TASK OBJECTIVE
Check each line of the listing for the string "Debian", then state how many lines have it. Only the number is wanted.

DATA EXTRACTS

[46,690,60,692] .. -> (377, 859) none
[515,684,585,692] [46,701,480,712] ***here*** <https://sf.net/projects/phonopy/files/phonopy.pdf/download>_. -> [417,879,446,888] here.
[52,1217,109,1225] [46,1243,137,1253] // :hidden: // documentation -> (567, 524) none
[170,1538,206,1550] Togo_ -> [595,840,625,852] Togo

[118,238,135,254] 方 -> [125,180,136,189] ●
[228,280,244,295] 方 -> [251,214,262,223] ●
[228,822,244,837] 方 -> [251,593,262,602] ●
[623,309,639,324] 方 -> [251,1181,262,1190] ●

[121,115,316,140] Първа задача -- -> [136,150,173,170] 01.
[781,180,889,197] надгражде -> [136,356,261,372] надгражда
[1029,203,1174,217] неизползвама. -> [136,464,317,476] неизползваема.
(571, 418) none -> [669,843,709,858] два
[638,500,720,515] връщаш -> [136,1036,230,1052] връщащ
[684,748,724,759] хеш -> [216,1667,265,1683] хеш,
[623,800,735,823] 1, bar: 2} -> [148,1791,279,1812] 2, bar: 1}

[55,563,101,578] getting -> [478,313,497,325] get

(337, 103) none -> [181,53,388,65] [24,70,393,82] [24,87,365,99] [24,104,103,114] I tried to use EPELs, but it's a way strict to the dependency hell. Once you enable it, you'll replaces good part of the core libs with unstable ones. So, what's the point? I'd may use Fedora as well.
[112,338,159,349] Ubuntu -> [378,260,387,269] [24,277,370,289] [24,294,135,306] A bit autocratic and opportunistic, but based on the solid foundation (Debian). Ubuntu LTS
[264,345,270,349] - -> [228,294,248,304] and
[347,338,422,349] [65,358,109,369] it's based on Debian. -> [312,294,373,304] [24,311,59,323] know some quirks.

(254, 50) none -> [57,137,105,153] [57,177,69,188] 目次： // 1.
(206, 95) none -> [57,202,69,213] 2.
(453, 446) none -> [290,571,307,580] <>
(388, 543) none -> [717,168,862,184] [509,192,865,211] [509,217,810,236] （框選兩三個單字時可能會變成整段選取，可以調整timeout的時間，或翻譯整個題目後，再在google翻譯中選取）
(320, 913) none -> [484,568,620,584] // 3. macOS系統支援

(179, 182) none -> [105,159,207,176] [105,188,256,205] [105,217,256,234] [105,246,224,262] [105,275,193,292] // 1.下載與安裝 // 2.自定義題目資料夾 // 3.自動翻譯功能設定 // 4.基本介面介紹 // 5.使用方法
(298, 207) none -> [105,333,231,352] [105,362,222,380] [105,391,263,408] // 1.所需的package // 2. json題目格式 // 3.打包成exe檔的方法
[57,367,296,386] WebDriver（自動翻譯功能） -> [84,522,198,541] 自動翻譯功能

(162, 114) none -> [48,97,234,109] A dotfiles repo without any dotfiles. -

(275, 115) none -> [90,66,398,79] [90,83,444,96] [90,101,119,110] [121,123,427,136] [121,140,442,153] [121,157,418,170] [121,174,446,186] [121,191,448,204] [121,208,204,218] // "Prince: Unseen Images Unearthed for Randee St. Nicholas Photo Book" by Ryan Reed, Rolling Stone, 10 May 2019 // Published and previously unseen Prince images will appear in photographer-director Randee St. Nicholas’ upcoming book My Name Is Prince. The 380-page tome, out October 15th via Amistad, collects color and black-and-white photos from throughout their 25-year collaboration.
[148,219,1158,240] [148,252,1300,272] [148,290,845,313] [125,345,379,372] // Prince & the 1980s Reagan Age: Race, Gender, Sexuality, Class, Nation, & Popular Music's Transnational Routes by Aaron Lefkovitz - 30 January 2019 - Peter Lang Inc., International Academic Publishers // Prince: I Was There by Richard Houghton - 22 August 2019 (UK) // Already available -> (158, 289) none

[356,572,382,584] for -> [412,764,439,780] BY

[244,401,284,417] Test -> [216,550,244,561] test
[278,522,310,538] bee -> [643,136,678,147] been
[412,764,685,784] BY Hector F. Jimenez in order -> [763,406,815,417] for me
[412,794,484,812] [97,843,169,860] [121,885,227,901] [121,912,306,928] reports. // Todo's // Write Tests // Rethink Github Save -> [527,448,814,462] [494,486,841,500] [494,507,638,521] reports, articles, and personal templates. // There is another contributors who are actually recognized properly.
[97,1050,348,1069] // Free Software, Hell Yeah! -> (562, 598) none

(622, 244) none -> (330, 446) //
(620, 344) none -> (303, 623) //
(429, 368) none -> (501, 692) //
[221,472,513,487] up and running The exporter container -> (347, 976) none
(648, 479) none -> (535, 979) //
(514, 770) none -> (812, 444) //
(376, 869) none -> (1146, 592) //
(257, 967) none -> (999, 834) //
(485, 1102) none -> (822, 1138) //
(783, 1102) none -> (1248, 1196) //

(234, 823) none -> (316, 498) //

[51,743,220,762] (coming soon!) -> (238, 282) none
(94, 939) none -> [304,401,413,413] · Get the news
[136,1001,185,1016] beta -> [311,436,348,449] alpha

ANSWER SPACE
2